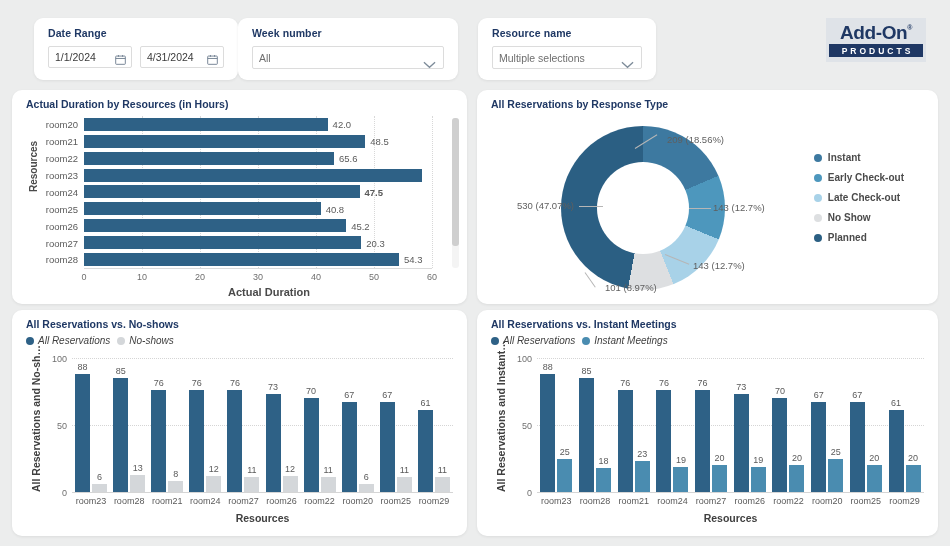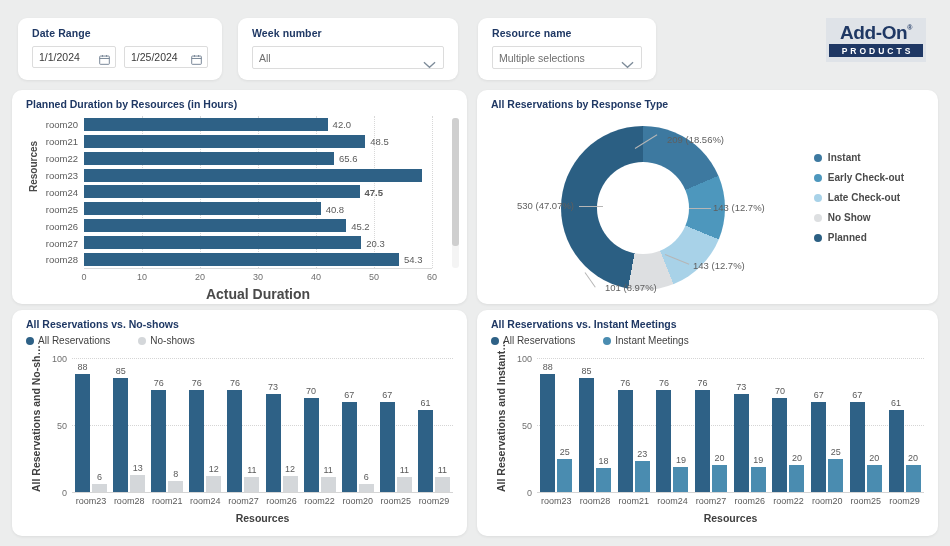"Date Range" #f-date { left: 18px -> 34px }
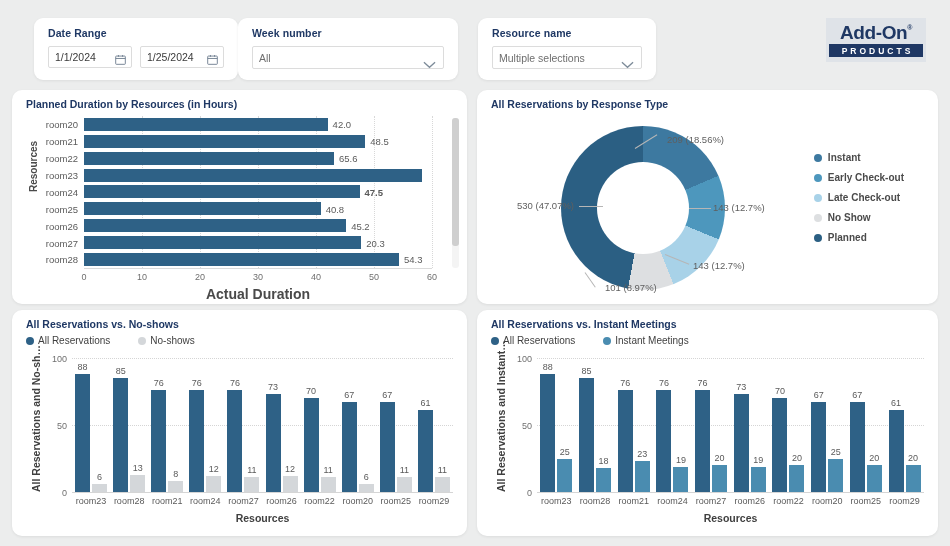"1/25/2024" span.val { text: 1/25/2024 -> 4/31/2024 }
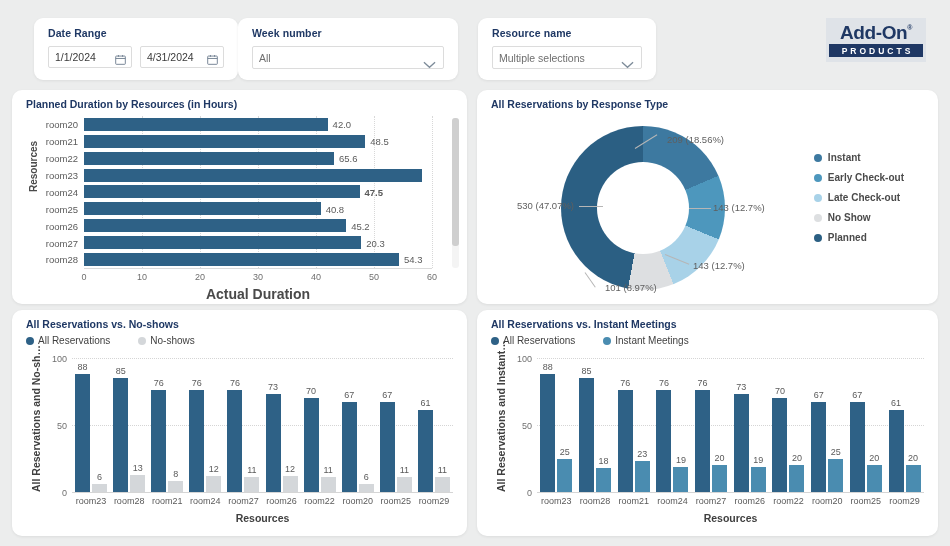"Planned Duration by Resources (in" div.card-title { text: Planned -> Actual }
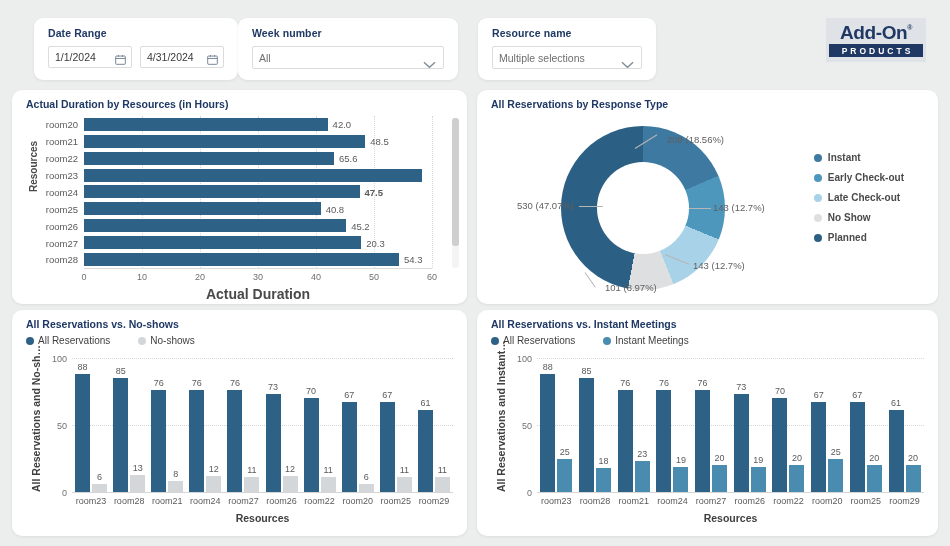"Actual Duration" .hb-xlabel { font-size: 14px -> 11px; left: 72px -> 83px }
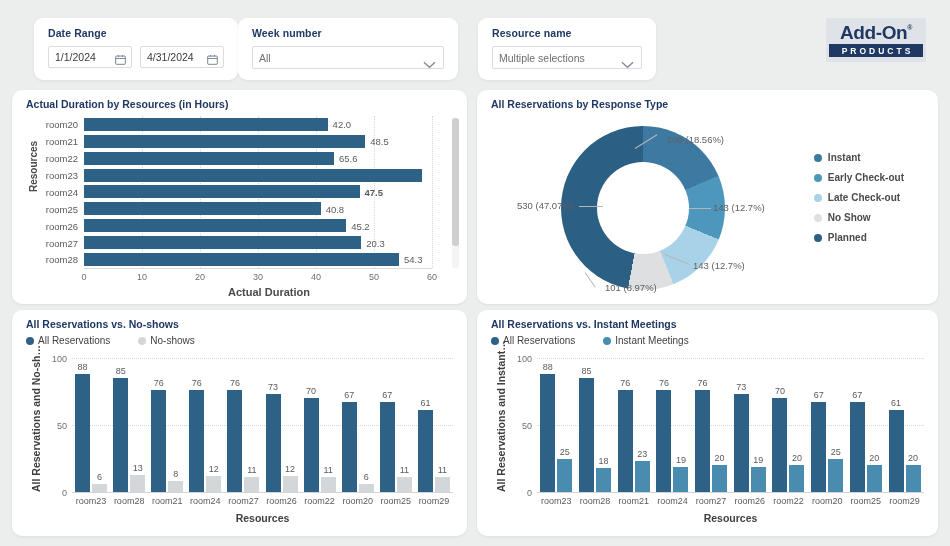"All Reservations" .legend-h { font-style: none -> italic; gap: 28px -> 7px }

REQUIRED WORK
Set down the data above verbatim, omitting every image.

SOLUTION
"Date Range" #f-date { left: 18px -> 34px }
"1/25/2024" span.val { text: 1/25/2024 -> 4/31/2024 }
"Planned Duration by Resources (in" div.card-title { text: Planned -> Actual }
"Actual Duration" .hb-xlabel { font-size: 14px -> 11px; left: 72px -> 83px }
"All Reservations" .legend-h { font-style: none -> italic; gap: 28px -> 7px }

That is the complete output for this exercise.